Mit "Sekunden der Gnade" beweist Dennis Lehane wieder, dass er ein Meister des Subtilen ist. Sein Roman bietet keine großen Actionszenen oder den großen, übernatürlichen Horror. Lehane nimmt das reale Leben, zeigt die schlechten Seiten auf und webt daraus eine Geschichte, die die Leser:innen fest in der Hand hält und immer fester zudrückt, bis es richtig unangenehm wird.
Wir verfolgen Mary Pat, eine Frau der Arbeiterklasse, die nicht gerade im besten Viertel der Stadt lebt, deren Tochter in der Nacht, in der ein Schwarzer auf mysteriöse Weise stirbt, verschwindet. Da sie der Polizei nicht vertraut, nimmt sie die Sache selbst in die Hand - und Mary Pat hat nichts zu verlieren.
Lehane zeigt nicht nur den Rassismus der 70er Jahre auf, sondern auch was die Lebensumstände aus einem Menschen machen können und wozu eine Mutter fähig ist.
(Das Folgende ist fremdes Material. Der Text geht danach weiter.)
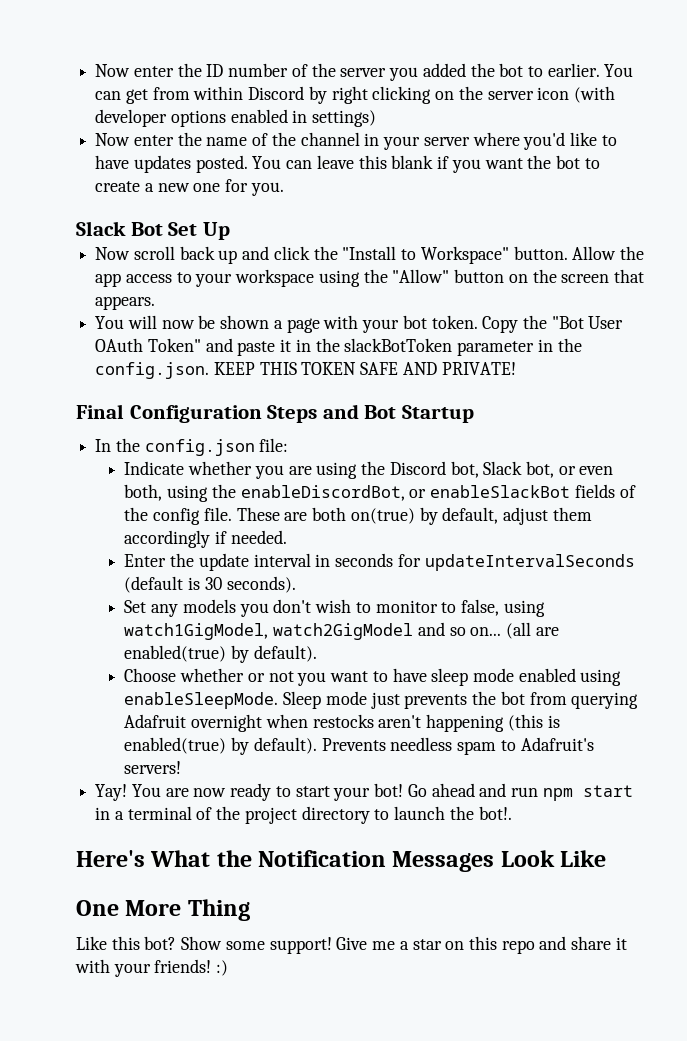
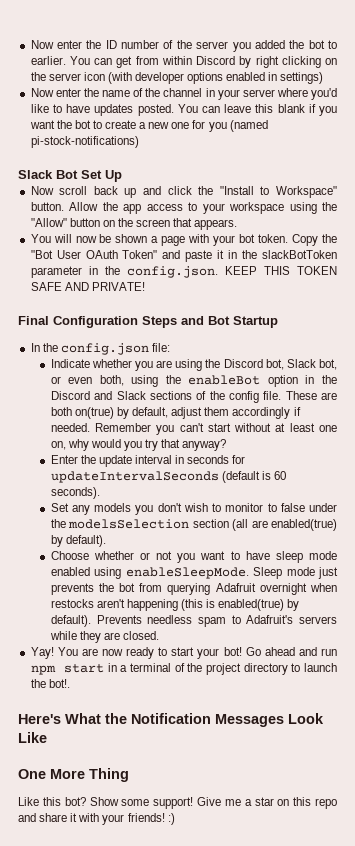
- You can leave this blank if you want the bot to create a new one for you.
+ You can leave this blank if you want the bot to create a new one for you (named pi-stock-notifications)
- Indicate whether you are using the Discord bot, Slack bot, or even both, using the enableDiscordBot, or enableSlackBot fields of the config file.
+ Indicate whether you are using the Discord bot, Slack bot, or even both, using the enableBot option in the Discord and Slack sections of the config file.
+ Remember you can't start without at least one on, why would you try that anyway?
- Enter the update interval in seconds for updateIntervalSeconds (default is 30 seconds).
+ Enter the update interval in seconds for updateIntervalSeconds (default is 60 seconds).
- Set any models you don't wish to monitor to false, using watch1GigModel, watch2GigModel and so on... (all are enabled(true) by default).
+ Set any models you don't wish to monitor to false under the modelsSelection section (all are enabled(true) by default).
- Prevents needless spam to Adafruit's servers!
+ Prevents needless spam to Adafruit's servers while they are closed.

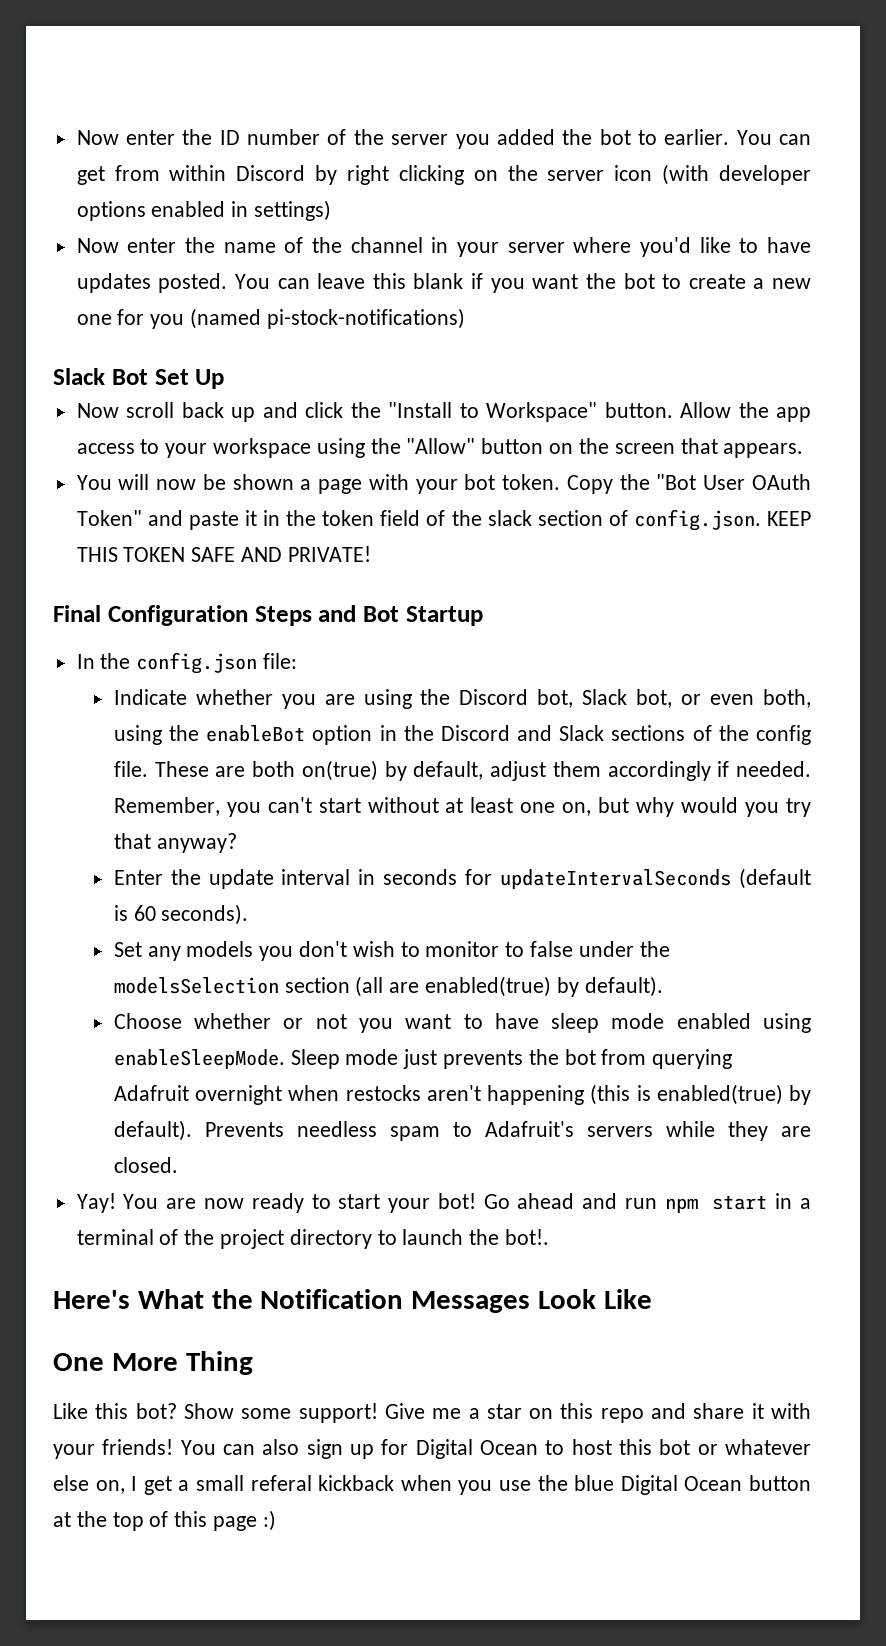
- Copy the "Bot User OAuth Token" and paste it in the slackBotToken parameter in the config.json. KEEP THIS TOKEN SAFE AND PRIVATE!
+ Copy the "Bot User OAuth Token" and paste it in the token field of the slack section of config.json. KEEP THIS TOKEN SAFE AND PRIVATE!
- Remember you can't start without at least one on, why would you try that anyway?
+ Remember, you can't start without at least one on, but why would you try that anyway?
- Give me a star on this repo and share it with your friends! :)
+ Give me a star on this repo and share it with your friends! You can also sign up for Digital Ocean to host this bot or whatever else on, I get a small referal kickback when you use the blue Digital Ocean button at the top of this page :)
Die Handlung entwickelt sich wie ein dunkler Strudel des Unheils, in den die Leser:innen hineingezogen werden und gegen den man sich nicht wehren kann.
Der Roman beeindruckt durch seine klare Sprache, der Realitätsnähe und der Aktualität des Stoffes, obwohl die Handlung vor 50 Jahren spielt.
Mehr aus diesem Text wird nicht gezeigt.